The lines from the start of the data through the line containing "- Esta primera" are to be reproduced exactly, both ends included.

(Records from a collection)
Segment Open

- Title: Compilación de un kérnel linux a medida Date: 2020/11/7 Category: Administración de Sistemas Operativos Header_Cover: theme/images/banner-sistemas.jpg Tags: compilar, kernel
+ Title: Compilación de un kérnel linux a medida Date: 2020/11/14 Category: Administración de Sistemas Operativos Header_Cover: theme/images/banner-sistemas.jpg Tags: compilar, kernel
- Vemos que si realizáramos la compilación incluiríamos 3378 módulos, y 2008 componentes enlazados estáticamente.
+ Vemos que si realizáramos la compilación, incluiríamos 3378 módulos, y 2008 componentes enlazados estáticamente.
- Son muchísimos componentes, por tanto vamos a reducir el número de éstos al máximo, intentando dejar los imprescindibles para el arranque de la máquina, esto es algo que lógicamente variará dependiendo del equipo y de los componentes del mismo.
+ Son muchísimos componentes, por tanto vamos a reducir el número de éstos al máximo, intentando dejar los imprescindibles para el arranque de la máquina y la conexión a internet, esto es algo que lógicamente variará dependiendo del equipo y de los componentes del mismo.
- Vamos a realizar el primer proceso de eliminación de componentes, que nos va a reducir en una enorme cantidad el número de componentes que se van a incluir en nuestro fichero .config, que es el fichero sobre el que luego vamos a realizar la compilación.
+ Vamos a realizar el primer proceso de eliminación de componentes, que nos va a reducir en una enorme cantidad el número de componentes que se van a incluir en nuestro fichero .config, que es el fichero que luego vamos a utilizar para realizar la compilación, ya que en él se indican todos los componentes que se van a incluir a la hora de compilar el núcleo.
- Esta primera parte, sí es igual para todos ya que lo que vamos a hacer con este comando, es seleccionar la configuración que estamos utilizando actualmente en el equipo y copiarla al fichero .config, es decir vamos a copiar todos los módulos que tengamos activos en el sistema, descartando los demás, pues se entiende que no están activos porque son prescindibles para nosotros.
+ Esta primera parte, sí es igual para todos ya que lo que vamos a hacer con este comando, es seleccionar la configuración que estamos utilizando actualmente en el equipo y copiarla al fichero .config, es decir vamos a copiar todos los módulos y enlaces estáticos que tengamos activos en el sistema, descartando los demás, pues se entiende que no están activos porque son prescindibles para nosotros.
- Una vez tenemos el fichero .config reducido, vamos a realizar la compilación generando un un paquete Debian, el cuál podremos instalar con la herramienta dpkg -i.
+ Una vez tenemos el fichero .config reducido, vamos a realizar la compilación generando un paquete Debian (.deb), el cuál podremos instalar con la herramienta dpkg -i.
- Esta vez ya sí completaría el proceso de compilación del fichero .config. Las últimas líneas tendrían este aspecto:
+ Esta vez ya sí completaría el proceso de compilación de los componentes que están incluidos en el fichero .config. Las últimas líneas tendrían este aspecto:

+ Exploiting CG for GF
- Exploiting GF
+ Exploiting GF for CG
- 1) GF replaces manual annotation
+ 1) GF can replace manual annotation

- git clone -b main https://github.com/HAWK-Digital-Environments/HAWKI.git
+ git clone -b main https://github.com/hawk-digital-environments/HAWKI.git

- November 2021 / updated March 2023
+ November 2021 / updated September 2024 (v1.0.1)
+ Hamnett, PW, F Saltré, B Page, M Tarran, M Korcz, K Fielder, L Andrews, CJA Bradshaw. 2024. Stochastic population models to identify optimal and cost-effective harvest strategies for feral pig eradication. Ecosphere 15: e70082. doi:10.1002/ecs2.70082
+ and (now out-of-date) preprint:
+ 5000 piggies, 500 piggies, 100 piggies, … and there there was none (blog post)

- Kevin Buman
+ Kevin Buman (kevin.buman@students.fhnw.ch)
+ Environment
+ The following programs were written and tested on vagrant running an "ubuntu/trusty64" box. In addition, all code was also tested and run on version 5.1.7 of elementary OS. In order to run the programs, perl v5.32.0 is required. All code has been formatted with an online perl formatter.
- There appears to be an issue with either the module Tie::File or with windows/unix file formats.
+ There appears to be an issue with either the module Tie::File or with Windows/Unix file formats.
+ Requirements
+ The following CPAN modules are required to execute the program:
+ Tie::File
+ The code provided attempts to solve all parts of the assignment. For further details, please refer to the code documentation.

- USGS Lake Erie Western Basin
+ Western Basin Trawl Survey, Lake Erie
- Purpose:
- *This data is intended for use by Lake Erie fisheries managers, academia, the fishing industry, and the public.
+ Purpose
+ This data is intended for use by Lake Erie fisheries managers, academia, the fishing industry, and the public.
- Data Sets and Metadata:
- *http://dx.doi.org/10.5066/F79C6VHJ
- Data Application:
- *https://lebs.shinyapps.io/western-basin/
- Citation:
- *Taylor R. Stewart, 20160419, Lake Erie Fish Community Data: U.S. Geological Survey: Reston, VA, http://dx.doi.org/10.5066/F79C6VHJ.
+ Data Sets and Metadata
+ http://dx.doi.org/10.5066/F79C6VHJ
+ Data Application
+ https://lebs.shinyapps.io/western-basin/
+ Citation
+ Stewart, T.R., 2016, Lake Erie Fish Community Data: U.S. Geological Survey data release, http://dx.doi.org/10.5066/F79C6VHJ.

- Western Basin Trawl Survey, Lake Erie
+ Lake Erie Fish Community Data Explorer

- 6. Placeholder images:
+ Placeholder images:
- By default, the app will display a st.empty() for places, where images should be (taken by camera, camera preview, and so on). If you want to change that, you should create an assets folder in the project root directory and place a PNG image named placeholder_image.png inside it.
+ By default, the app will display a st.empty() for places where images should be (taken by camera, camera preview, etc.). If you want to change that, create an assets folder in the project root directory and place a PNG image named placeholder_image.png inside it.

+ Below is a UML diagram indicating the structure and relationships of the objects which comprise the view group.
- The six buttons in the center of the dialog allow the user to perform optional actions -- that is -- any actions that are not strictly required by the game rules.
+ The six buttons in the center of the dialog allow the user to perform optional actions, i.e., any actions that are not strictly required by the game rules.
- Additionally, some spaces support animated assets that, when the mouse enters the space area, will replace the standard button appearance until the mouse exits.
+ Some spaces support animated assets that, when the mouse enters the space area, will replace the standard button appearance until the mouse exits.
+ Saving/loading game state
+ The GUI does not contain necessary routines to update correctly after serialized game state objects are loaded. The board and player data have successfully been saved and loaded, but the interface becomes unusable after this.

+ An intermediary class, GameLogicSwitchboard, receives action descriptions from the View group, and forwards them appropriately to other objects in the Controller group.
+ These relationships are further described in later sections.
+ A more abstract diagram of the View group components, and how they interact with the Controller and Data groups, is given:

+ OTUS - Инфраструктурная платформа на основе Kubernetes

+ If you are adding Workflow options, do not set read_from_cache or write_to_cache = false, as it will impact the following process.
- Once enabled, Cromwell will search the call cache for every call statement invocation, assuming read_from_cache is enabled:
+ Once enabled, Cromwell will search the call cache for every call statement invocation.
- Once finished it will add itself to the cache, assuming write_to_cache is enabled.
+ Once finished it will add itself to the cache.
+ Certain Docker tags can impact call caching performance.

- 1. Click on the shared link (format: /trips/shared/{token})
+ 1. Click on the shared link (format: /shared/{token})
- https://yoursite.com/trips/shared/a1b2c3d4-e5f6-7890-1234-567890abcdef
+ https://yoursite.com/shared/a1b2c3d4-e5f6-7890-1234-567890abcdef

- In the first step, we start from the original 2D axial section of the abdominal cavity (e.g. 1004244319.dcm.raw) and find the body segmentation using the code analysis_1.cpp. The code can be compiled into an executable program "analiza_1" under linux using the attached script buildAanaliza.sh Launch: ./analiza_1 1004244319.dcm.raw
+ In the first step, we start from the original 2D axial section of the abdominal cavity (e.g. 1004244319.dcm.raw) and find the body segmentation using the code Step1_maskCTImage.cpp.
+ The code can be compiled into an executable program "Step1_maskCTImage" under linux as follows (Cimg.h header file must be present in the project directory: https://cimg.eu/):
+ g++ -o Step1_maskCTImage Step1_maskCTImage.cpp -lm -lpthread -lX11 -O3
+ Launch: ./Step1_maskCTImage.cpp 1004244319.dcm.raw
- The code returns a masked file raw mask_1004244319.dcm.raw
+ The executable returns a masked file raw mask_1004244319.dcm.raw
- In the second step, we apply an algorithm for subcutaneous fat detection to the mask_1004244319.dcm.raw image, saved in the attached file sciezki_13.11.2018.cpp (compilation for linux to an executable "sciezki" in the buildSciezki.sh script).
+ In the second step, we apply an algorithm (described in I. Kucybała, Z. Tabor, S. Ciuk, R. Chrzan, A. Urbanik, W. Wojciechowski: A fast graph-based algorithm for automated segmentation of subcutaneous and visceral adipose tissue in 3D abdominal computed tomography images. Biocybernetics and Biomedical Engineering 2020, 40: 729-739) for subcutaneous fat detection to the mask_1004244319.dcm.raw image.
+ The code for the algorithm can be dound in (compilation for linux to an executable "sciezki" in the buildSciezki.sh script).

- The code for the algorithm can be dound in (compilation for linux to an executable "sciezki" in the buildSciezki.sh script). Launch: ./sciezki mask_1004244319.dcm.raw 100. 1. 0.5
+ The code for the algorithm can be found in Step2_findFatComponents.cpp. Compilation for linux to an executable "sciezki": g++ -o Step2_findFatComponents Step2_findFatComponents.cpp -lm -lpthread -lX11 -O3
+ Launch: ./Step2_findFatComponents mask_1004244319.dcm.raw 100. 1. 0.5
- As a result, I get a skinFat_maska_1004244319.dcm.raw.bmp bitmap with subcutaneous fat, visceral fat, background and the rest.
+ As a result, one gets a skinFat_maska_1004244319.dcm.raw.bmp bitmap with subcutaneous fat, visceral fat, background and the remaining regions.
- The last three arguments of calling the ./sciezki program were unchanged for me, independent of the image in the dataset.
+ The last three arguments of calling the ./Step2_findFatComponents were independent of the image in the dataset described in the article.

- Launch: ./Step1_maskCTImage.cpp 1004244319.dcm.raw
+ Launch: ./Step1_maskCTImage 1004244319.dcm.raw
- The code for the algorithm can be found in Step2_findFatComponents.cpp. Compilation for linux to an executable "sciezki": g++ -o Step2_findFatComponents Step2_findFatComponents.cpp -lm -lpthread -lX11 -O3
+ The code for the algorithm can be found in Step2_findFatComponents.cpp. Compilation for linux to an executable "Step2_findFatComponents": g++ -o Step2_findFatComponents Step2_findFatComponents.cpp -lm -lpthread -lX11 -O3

Segment Closed

Task answer:
- Title: Compilación de un kérnel linux a medida Date: 2020/11/7 Category: Administración de Sistemas Operativos Header_Cover: theme/images/banner-sistemas.jpg Tags: compilar, kernel
+ Title: Compilación de un kérnel linux a medida Date: 2020/11/14 Category: Administración de Sistemas Operativos Header_Cover: theme/images/banner-sistemas.jpg Tags: compilar, kernel
- Vemos que si realizáramos la compilación incluiríamos 3378 módulos, y 2008 componentes enlazados estáticamente.
+ Vemos que si realizáramos la compilación, incluiríamos 3378 módulos, y 2008 componentes enlazados estáticamente.
- Son muchísimos componentes, por tanto vamos a reducir el número de éstos al máximo, intentando dejar los imprescindibles para el arranque de la máquina, esto es algo que lógicamente variará dependiendo del equipo y de los componentes del mismo.
+ Son muchísimos componentes, por tanto vamos a reducir el número de éstos al máximo, intentando dejar los imprescindibles para el arranque de la máquina y la conexión a internet, esto es algo que lógicamente variará dependiendo del equipo y de los componentes del mismo.
- Vamos a realizar el primer proceso de eliminación de componentes, que nos va a reducir en una enorme cantidad el número de componentes que se van a incluir en nuestro fichero .config, que es el fichero sobre el que luego vamos a realizar la compilación.
+ Vamos a realizar el primer proceso de eliminación de componentes, que nos va a reducir en una enorme cantidad el número de componentes que se van a incluir en nuestro fichero .config, que es el fichero que luego vamos a utilizar para realizar la compilación, ya que en él se indican todos los componentes que se van a incluir a la hora de compilar el núcleo.
- Esta primera parte, sí es igual para todos ya que lo que vamos a hacer con este comando, es seleccionar la configuración que estamos utilizando actualmente en el equipo y copiarla al fichero .config, es decir vamos a copiar todos los módulos que tengamos activos en el sistema, descartando los demás, pues se entiende que no están activos porque son prescindibles para nosotros.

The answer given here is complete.